→ Aim of the exercise
Pick out each line of the records in which the word "height" appears.

→ Input data
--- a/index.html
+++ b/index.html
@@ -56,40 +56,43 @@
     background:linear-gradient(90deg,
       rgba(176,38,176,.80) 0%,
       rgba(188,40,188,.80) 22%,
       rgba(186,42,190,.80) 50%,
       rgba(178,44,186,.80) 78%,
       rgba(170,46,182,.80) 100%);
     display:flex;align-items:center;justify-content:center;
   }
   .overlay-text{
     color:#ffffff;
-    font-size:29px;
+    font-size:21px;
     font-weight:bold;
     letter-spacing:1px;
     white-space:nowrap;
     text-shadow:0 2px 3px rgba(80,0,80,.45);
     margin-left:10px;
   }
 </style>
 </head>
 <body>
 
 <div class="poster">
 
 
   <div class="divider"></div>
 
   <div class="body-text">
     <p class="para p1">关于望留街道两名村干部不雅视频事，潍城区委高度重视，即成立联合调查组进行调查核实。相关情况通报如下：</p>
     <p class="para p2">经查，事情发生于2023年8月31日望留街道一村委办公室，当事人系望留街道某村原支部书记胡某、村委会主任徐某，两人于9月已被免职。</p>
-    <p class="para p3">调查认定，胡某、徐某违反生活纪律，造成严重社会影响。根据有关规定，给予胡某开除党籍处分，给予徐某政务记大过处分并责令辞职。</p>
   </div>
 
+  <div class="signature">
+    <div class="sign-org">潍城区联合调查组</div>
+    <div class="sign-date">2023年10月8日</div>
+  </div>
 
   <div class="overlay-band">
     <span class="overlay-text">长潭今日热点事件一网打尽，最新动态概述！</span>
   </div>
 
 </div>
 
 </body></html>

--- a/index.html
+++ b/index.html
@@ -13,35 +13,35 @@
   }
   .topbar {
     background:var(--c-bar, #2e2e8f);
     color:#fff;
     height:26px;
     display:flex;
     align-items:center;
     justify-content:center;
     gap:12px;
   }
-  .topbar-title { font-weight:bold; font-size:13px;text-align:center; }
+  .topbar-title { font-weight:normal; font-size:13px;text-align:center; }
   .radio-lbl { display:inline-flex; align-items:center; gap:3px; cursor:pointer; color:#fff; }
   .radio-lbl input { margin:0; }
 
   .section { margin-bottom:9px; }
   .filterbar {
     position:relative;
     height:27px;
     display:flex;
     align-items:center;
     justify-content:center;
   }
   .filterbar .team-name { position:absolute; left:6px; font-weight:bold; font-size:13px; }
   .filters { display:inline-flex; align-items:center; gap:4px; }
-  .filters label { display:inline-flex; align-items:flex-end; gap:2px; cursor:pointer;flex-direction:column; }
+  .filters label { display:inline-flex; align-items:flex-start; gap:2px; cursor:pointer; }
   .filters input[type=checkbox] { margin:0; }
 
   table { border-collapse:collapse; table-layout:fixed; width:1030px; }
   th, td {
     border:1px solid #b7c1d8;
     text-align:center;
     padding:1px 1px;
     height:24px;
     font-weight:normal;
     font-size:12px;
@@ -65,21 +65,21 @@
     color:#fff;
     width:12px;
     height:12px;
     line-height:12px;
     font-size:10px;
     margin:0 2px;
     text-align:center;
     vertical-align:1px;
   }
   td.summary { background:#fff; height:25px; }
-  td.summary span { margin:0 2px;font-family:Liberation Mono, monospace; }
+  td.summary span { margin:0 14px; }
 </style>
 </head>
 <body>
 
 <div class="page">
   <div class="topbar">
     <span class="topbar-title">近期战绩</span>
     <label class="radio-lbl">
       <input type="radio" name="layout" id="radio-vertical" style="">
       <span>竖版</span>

→ Reply
     height:26px;
     height:27px;
     height:24px;
     height:12px;
     line-height:12px;
   td.summary { background:#fff; height:25px; }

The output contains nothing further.